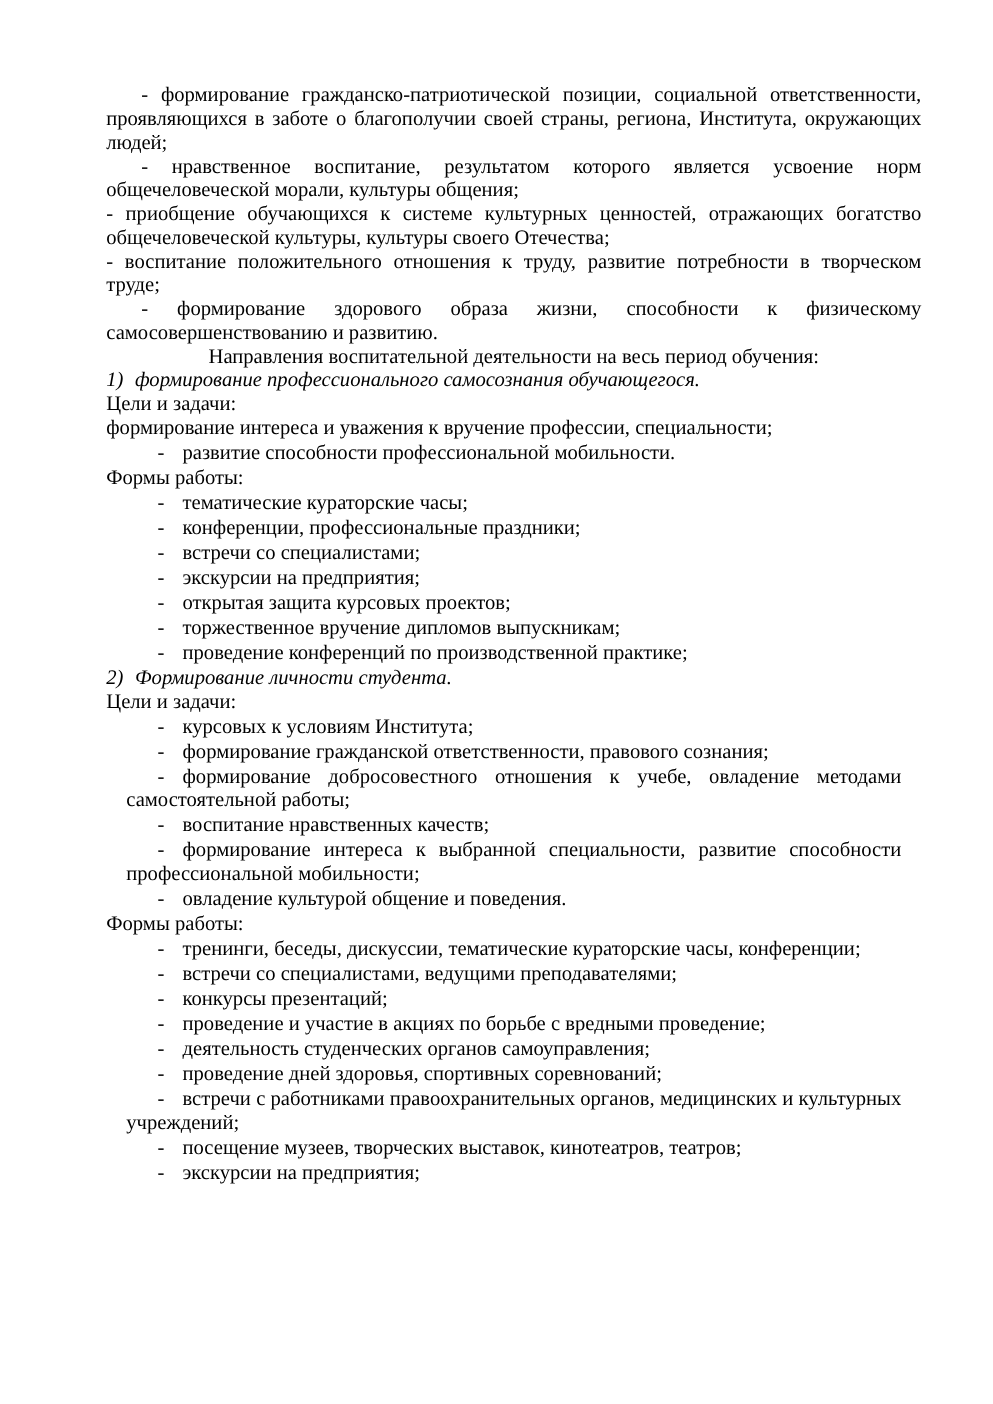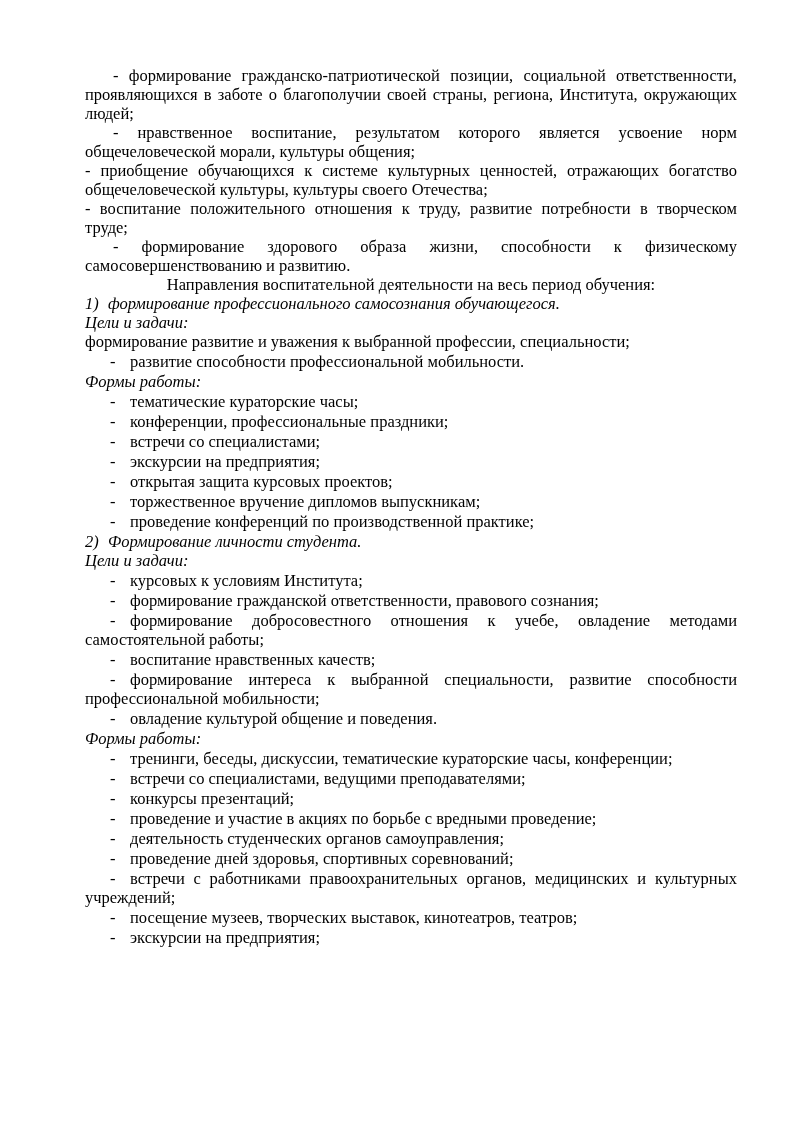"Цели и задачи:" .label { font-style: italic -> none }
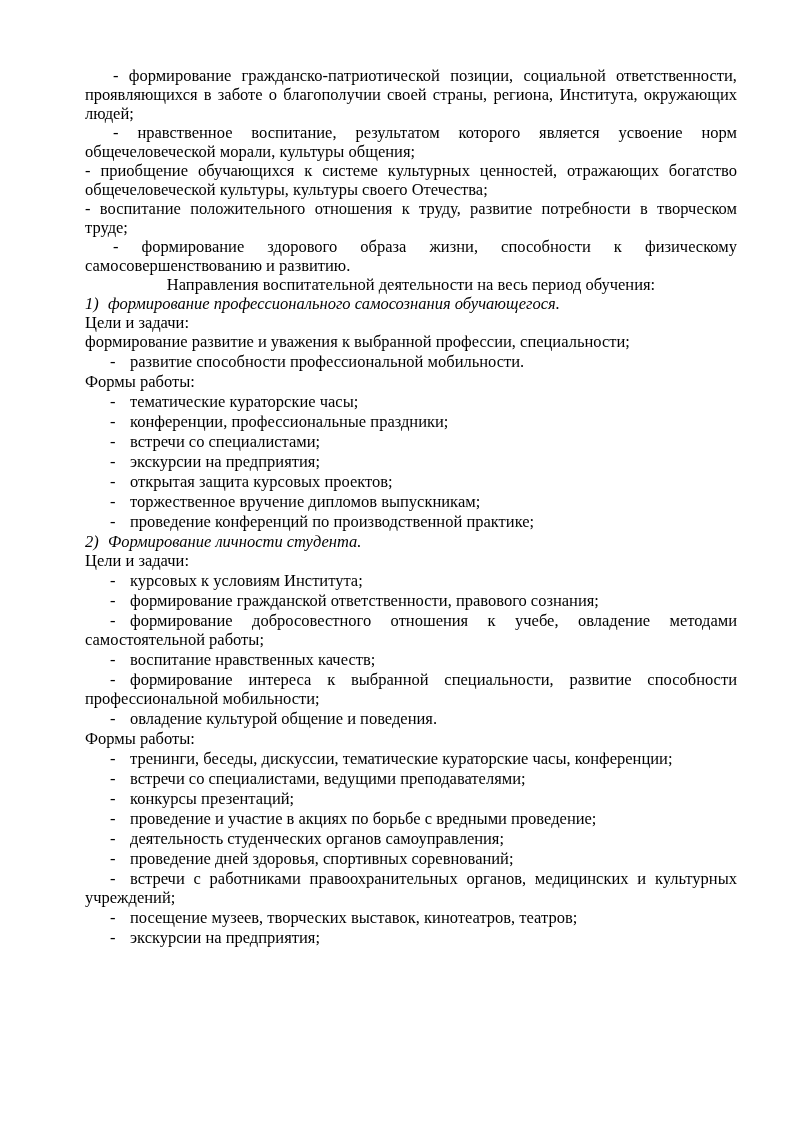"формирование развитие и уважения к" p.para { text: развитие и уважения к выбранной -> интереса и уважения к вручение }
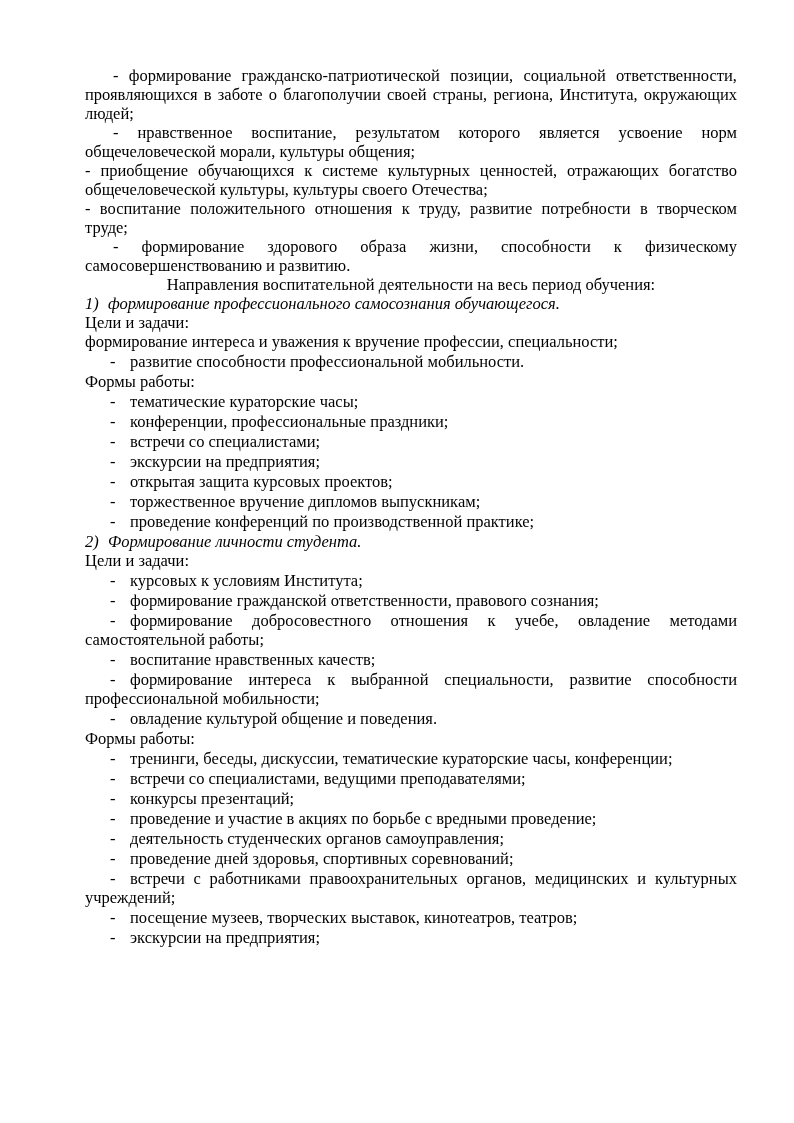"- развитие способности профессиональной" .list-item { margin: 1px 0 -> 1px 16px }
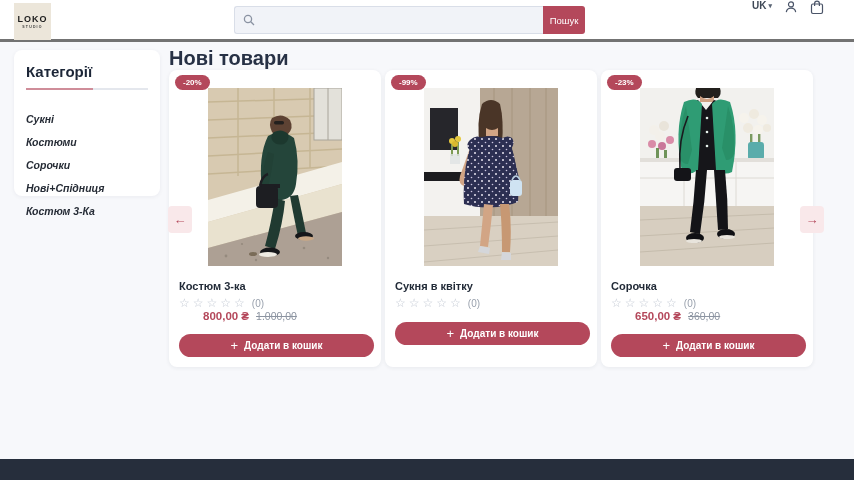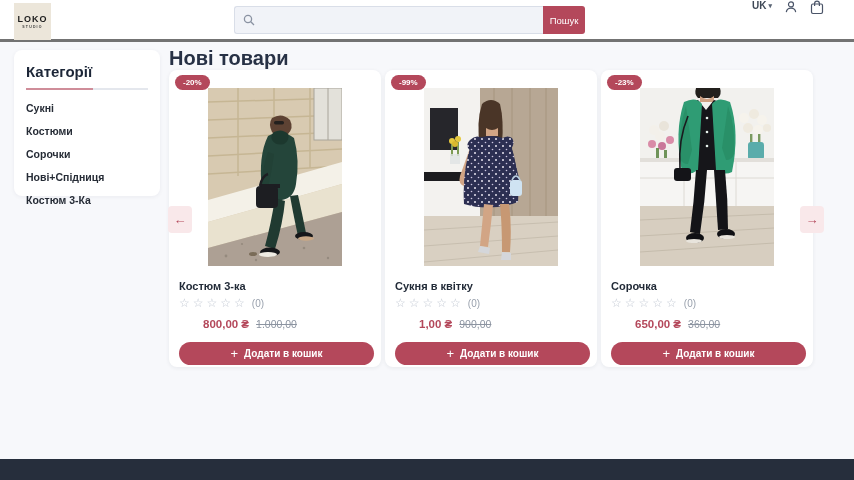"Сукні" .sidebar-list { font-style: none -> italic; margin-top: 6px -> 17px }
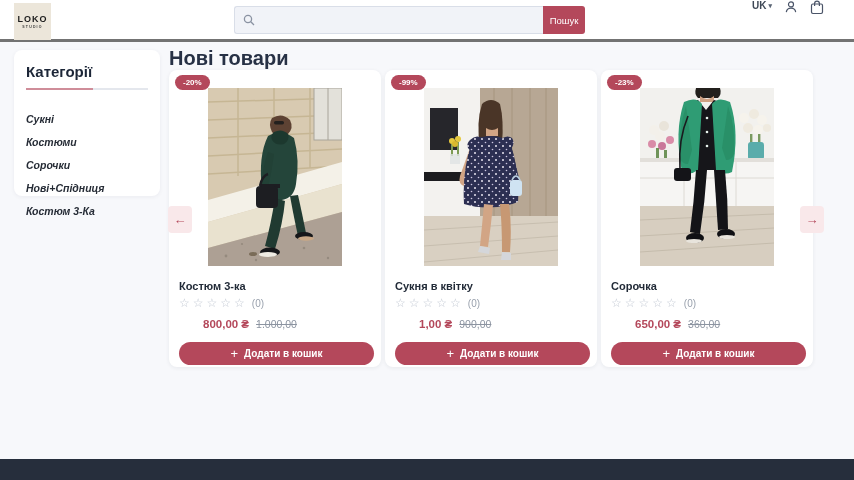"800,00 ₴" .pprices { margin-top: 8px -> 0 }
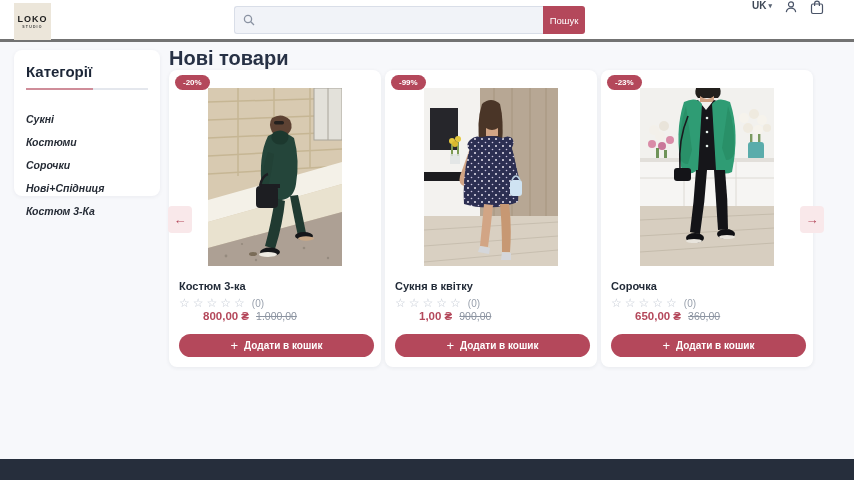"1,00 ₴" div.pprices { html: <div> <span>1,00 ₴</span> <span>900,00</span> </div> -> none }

• [What you have to do]:
Give the data again exactly as it stands, apart from the pictures.

• [Problem solution]:
"Цели и задачи:" .label { font-style: italic -> none }
"формирование развитие и уважения к" p.para { text: развитие и уважения к выбранной -> интереса и уважения к вручение }
"- развитие способности профессиональной" .list-item { margin: 1px 0 -> 1px 16px }
"Сукні" .sidebar-list { font-style: none -> italic; margin-top: 6px -> 17px }
"800,00 ₴" .pprices { margin-top: 8px -> 0 }
"1,00 ₴" div.pprices { html: <div> <span>1,00 ₴</span> <span>900,00</span> </div> -> none }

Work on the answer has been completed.